H.fr : Une personne qui touche une pension d'invalidité a, certes, travaillé et cotisé, mais on ne tient pas compte des revenus de son conjoint. On pourrait donc considérer qu'une personne qui bénéficie de l'AAH et n'a jamais eu l'opportunité d'occuper un emploi est dans une situation identique.
SC : L'AAH est un minima social et non un revenu de remplacement du fait d'une activité professionnelle qui a dû s'interrompre pour cause d'accident de la vie ou inaptitude professionnelle. Ça n'a strictement rien à voir. Tout minima social, à l'instar du Revenu de solidarité active (RSA), est soumis à notre système de solidarité familial et national.

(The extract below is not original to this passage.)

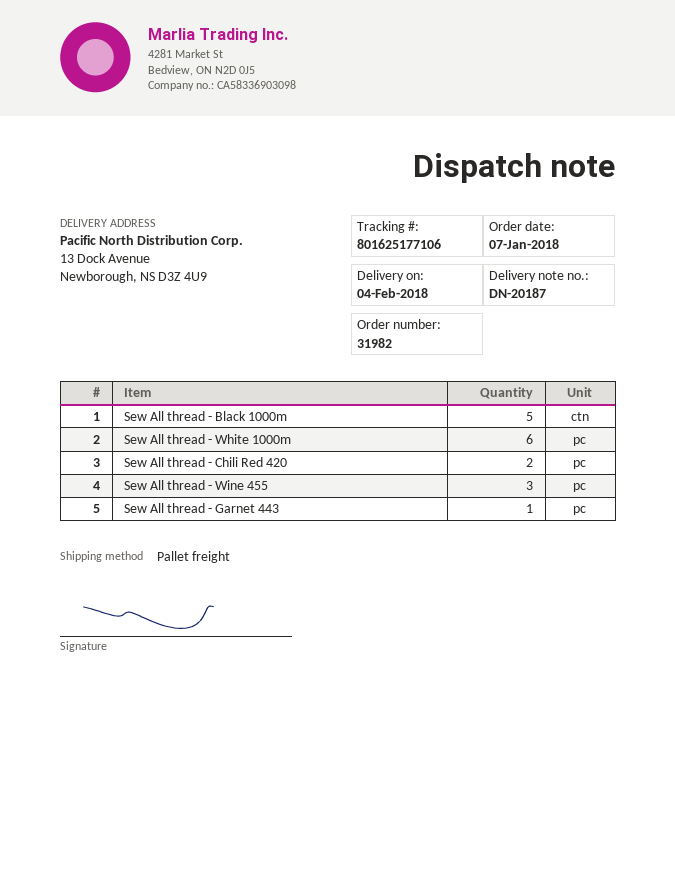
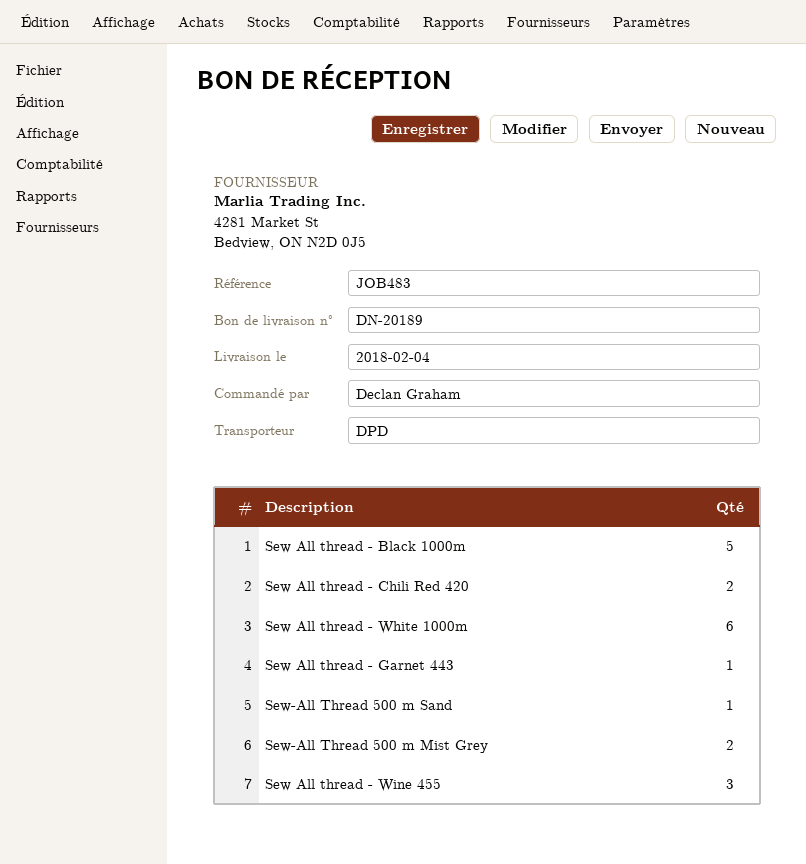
delivery note number: DN-20187 -> DN-20189
shipping method: pallet freight -> DPD
Sew-All Thread 500 m Sand: none -> 1
Sew-All Thread 500 m Mist Grey: none -> 2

H.fr : Entendez-vous l'argument souvent évoqué de la soumission financière de certaines femmes qui peut engendrer de la violence conjugale ?
SC : Je suis assez choquée de voir que le couple et la dépendance au conjoint sont présentés comme une zone de violences conjugales à perpétuité. C'est véhiculer une image de fragilité des personnes handicapées qui est l'opposé de ce qu'elles attendent.

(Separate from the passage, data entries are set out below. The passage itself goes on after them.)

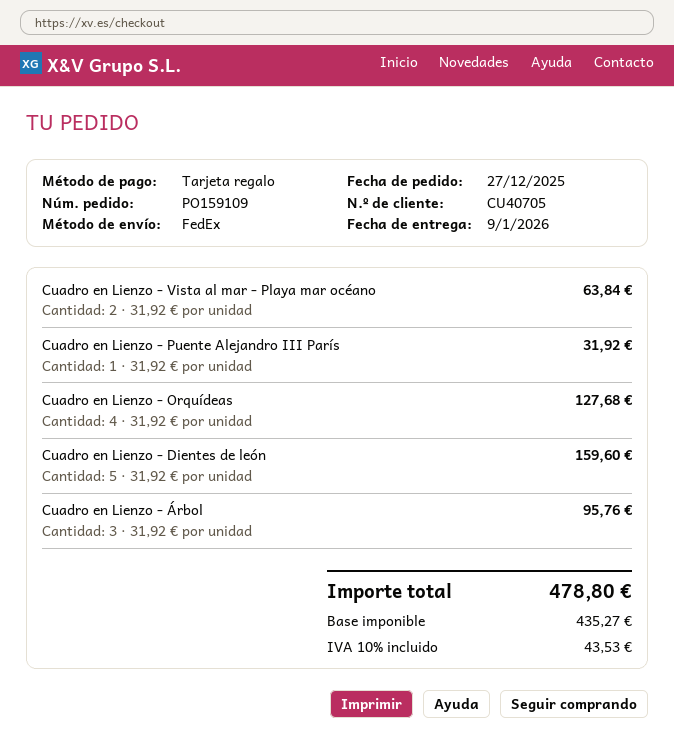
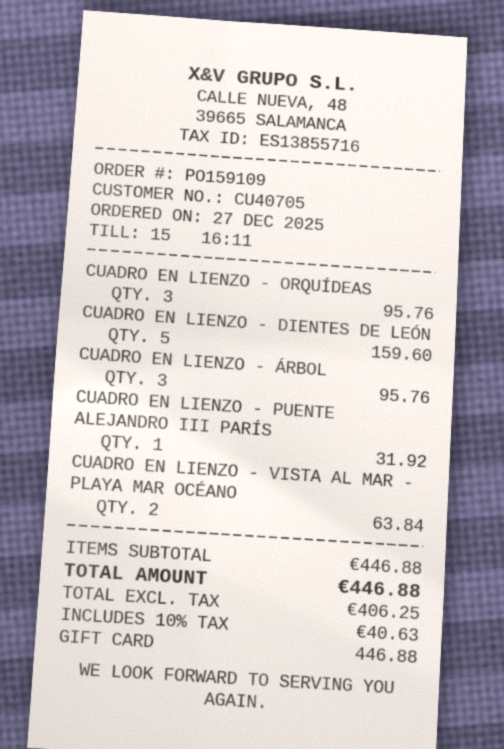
Cuadro en Lienzo - Orquídeas: 4 for 127.68 -> 3 for 95.76
net: 435.27 -> 406.25
tax: 10% = 43.53 -> 10% = 40.63
total: 478.80 -> 446.88

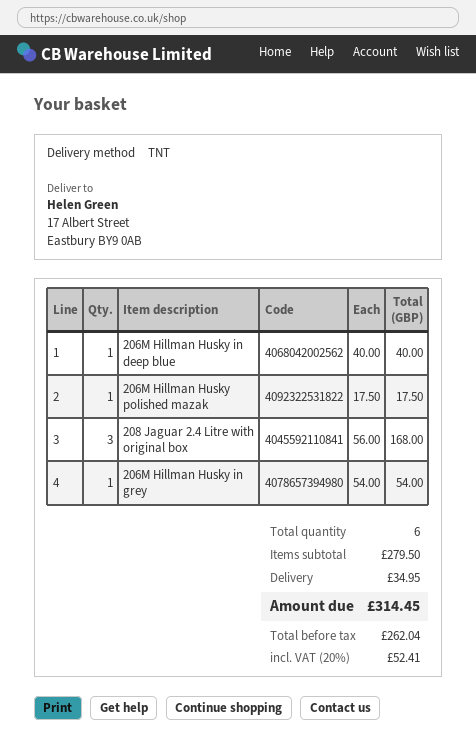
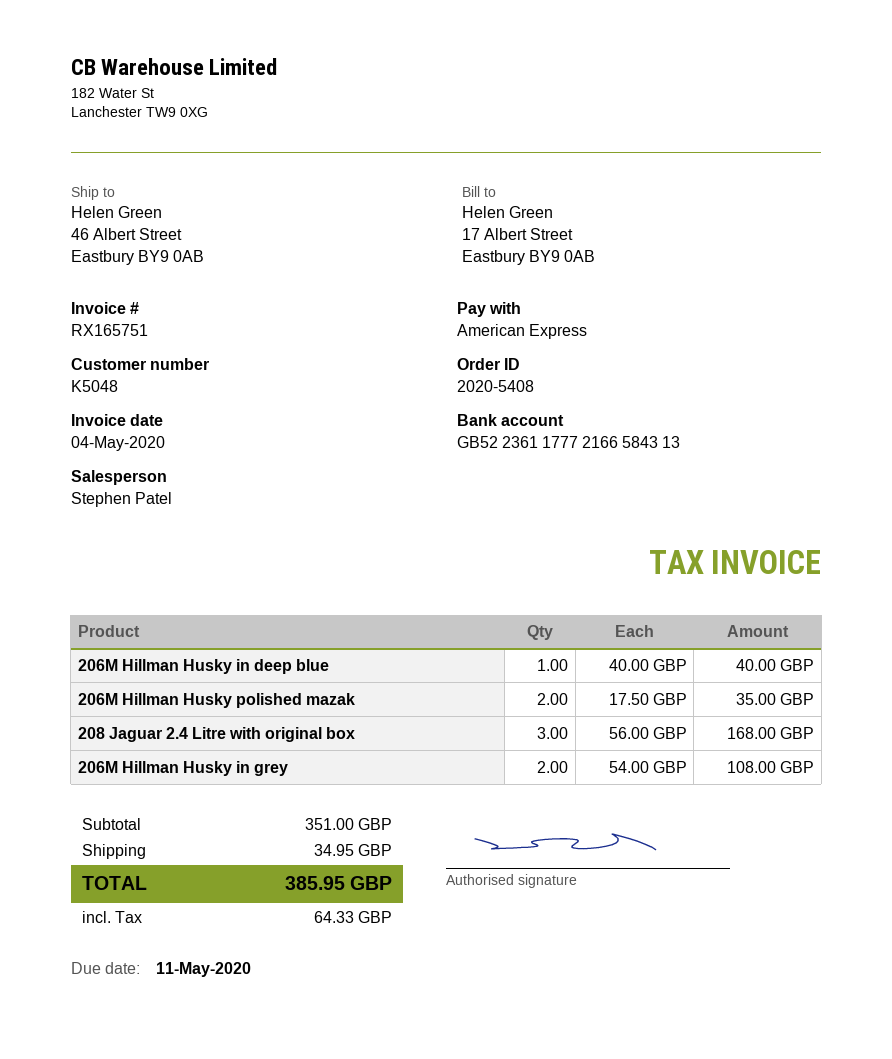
ship to: 17 Albert Street, Eastbury BY9 0AB -> 46 Albert Street, Eastbury BY9 0AB
206M Hillman Husky polished mazak: 1 x 17.50 = 17.50 -> 2 x 17.50 = 35.00
206M Hillman Husky in grey: 1 x 54.00 = 54.00 -> 2 x 54.00 = 108.00
subtotal: 279.50 -> 351.00
tax: 52.41 -> 64.33
total: 314.45 -> 385.95

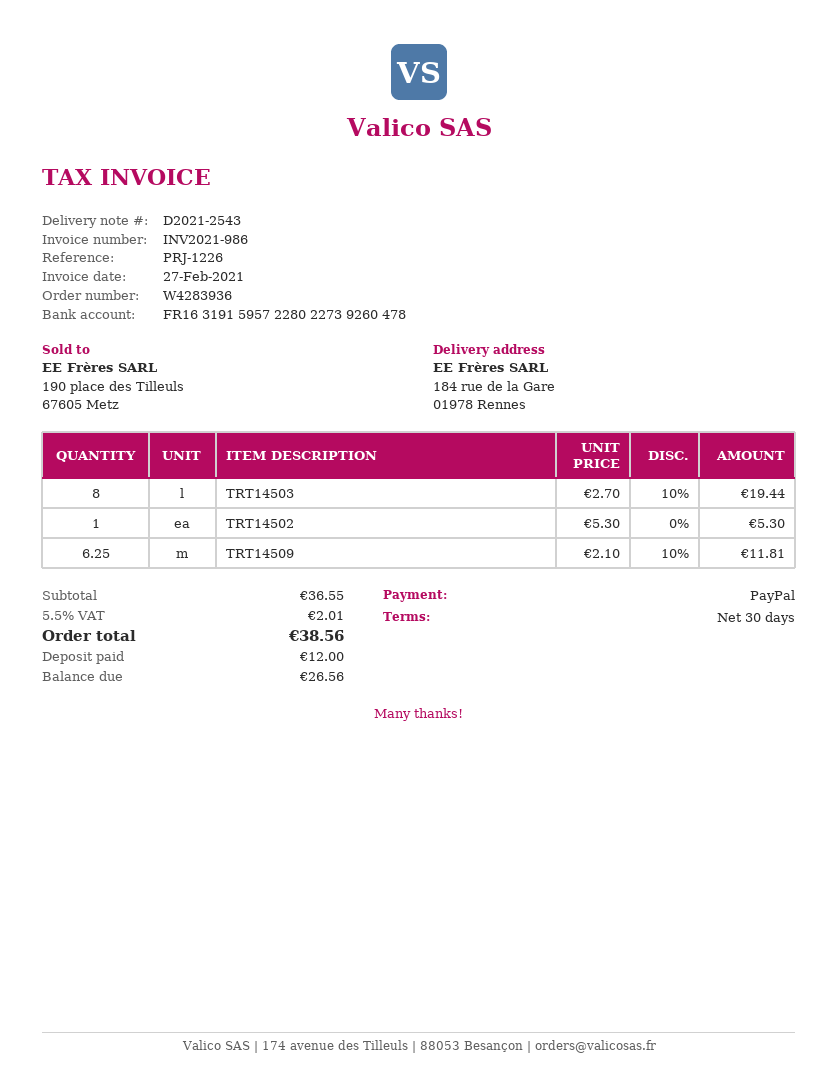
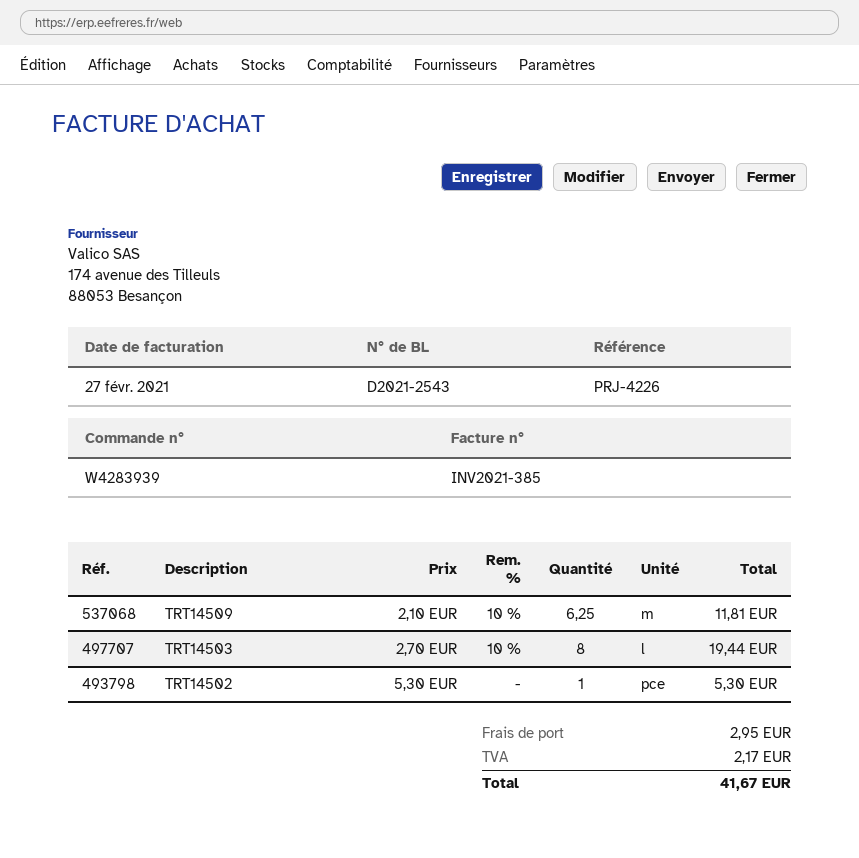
order number: W4283936 -> W4283939
invoice number: INV2021-986 -> INV2021-385
reference: PRJ-1226 -> PRJ-4226
shipping: none -> 2.95
tax: 2.01 -> 2.17
total: 38.56 -> 41.67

H.fr : Après l'intensité des débats à l'Assemblée, comment pouvez-vous continuer à mener une politique en toute sérénité ?
SC : J'ai vécu, c'est vrai, un moment compliqué mais j'y ai vu surtout des postures politiciennes et beaucoup de démagogie. Ce qui m'importe, maintenant, c'est de m'adresser aux personnes en situation de handicap et de travailler avec elles comme je l'ai toujours fait, à travers le CNCPH (Conseil national consultatif des personnes handicapées) qui va justement mener ce grand chantier sur les ressources des personnes handicapées. Ma priorité est donc maintenant de mettre en pratique cette nouvelle réforme qui est celle d'une justice sociale envers ceux qui en ont le plus besoin. Et je m'engage à en faire une réalité dès le 1er janvier 2022.

H.fr : Les réactions des associations vont toutes dans le même sens, et elles ne vous sont pas favorables...
SC : Je veux les rassurer en leur disant qu'au contraire, parce que nous n'avons pas touché au pilier fondamental de redistribution, nous pourrons déployer de nouveaux droits, les financer et travailler avec elles, notamment sur la 5e branche de l'autonomie qui est, pour moi, le chantier de demain.